» **Exercise brief**:
Every line from the one containing "俞霖楠 | 面试成绩: 81.8 -> 81.1" to the end of the records below must be copied exactly, and no pictures may be included.

» **Data for review**:
· · ·

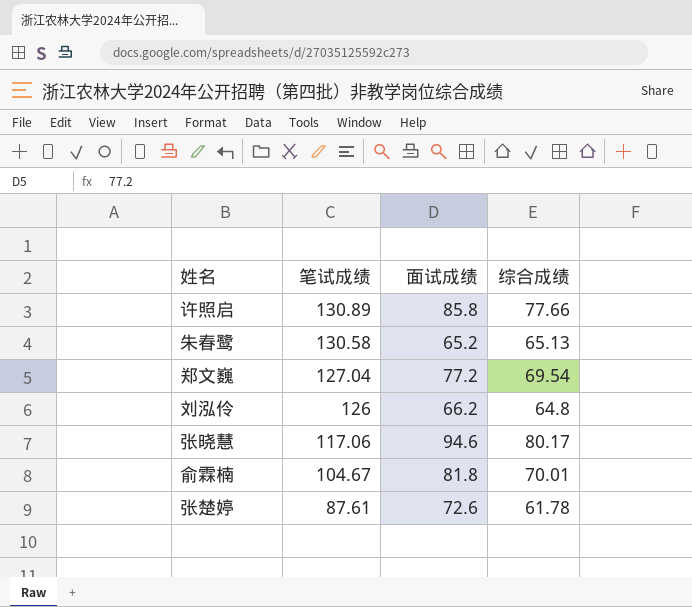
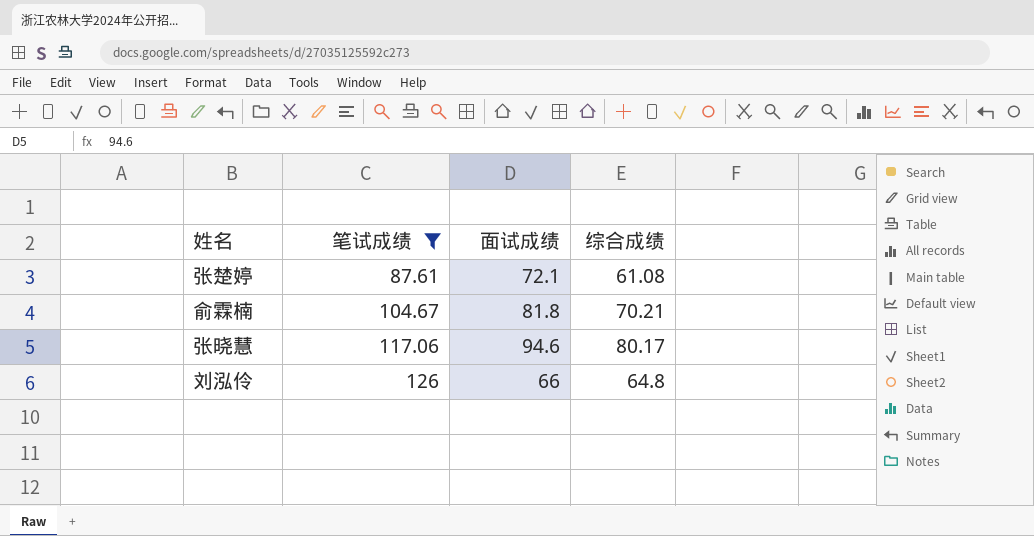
filter: none -> 笔试成绩 <= 126
row order: 笔试成绩 descending -> 笔试成绩 ascending
张楚婷 | 面试成绩: 72.6 -> 72.1
张楚婷 | 综合成绩: 61.78 -> 61.08
俞霖楠 | 综合成绩: 70.01 -> 70.21
刘泓伶 | 面试成绩: 66.2 -> 66

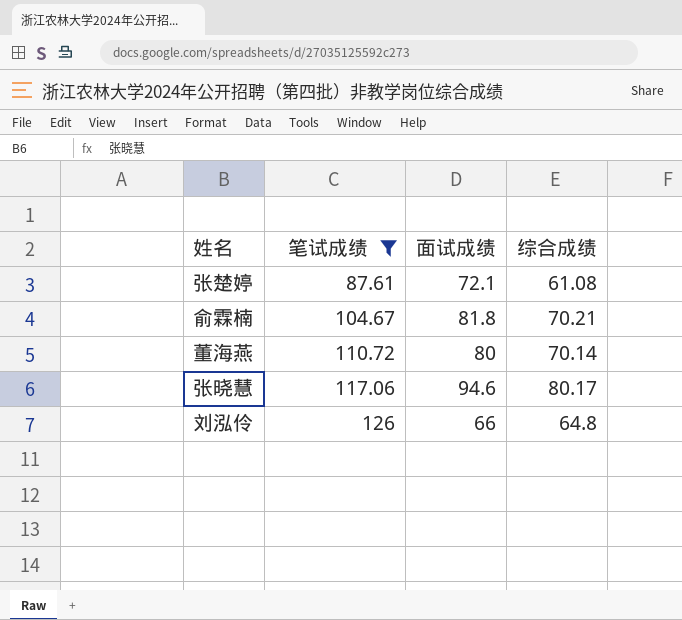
row 董海燕: none -> 110.72 | 80 | 70.14

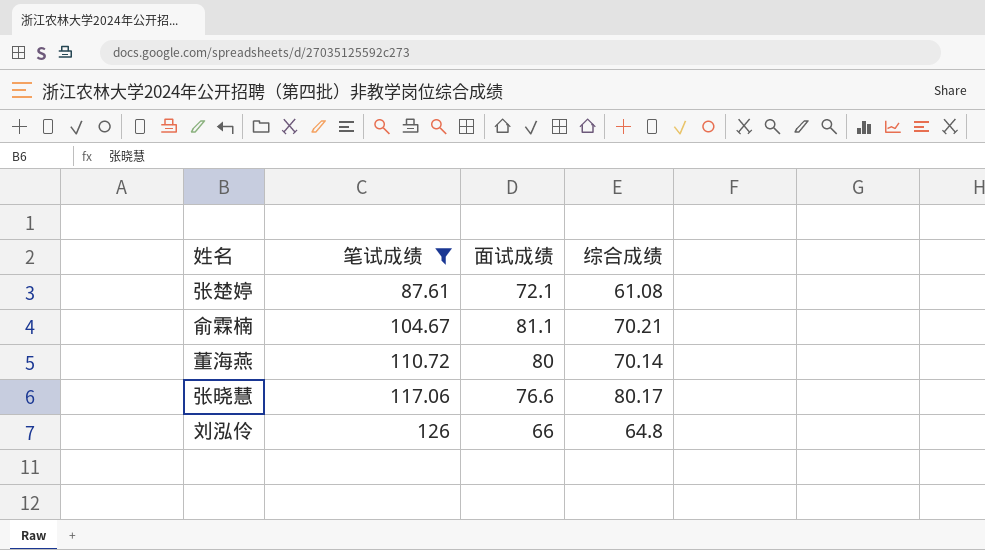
俞霖楠 | 面试成绩: 81.8 -> 81.1
张晓慧 | 面试成绩: 94.6 -> 76.6

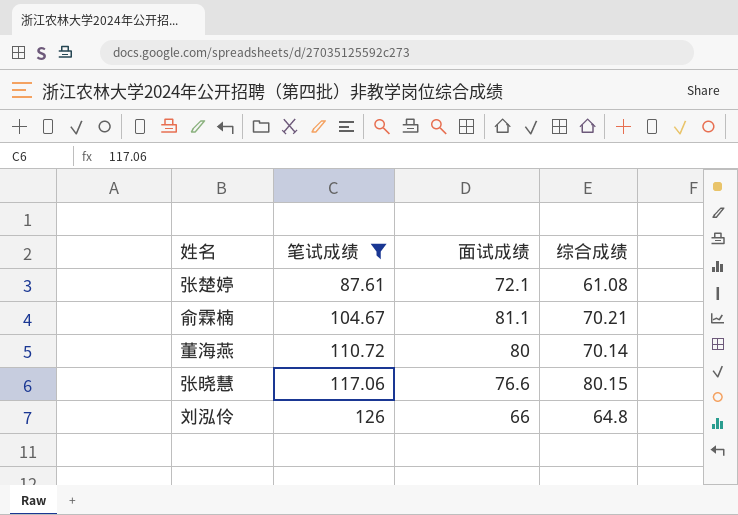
张晓慧 | 综合成绩: 80.17 -> 80.15

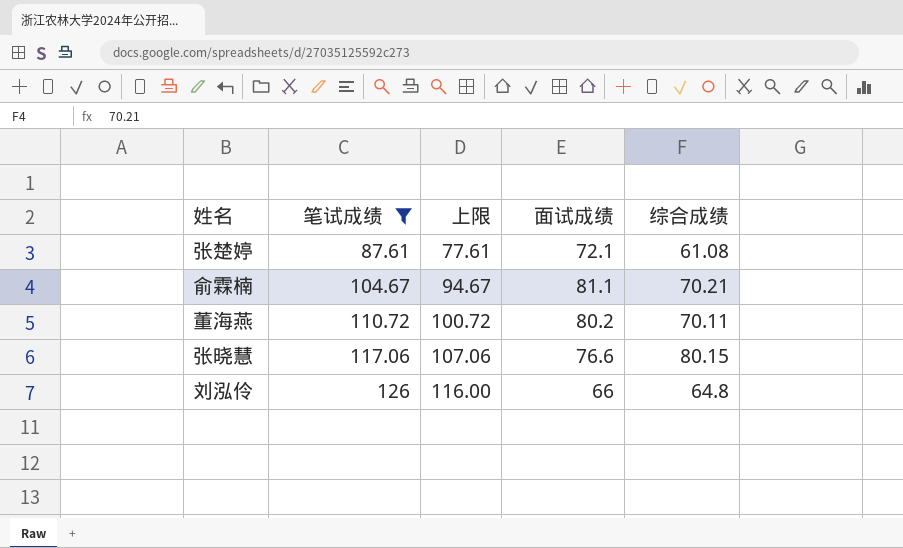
column 上限 | formula: none -> [笔试成绩] - 10
董海燕 | 面试成绩: 80 -> 80.2
董海燕 | 综合成绩: 70.14 -> 70.11

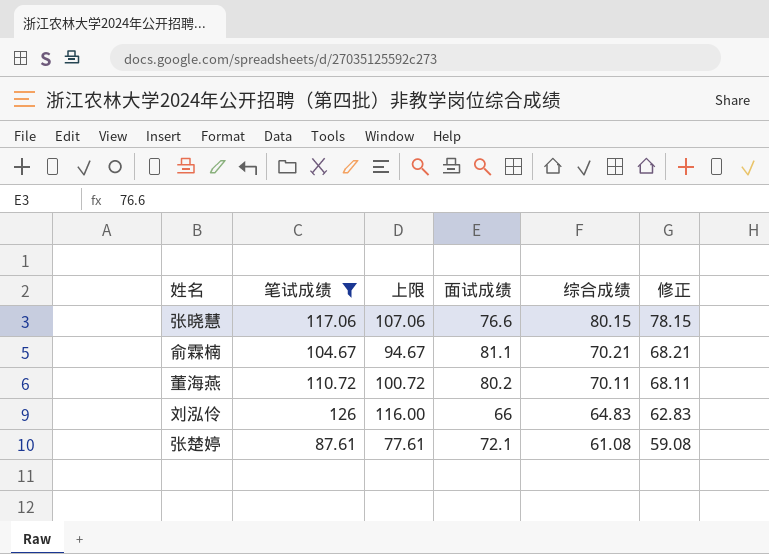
row order: 笔试成绩 ascending -> 综合成绩 descending
column 修正 | formula: none -> [综合成绩] - 2
刘泓伶 | 综合成绩: 64.8 -> 64.83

· · ·

» **Answer to the problem**:
俞霖楠 | 面试成绩: 81.8 -> 81.1
张晓慧 | 面试成绩: 94.6 -> 76.6

张晓慧 | 综合成绩: 80.17 -> 80.15

column 上限 | formula: none -> [笔试成绩] - 10
董海燕 | 面试成绩: 80 -> 80.2
董海燕 | 综合成绩: 70.14 -> 70.11

row order: 笔试成绩 ascending -> 综合成绩 descending
column 修正 | formula: none -> [综合成绩] - 2
刘泓伶 | 综合成绩: 64.8 -> 64.83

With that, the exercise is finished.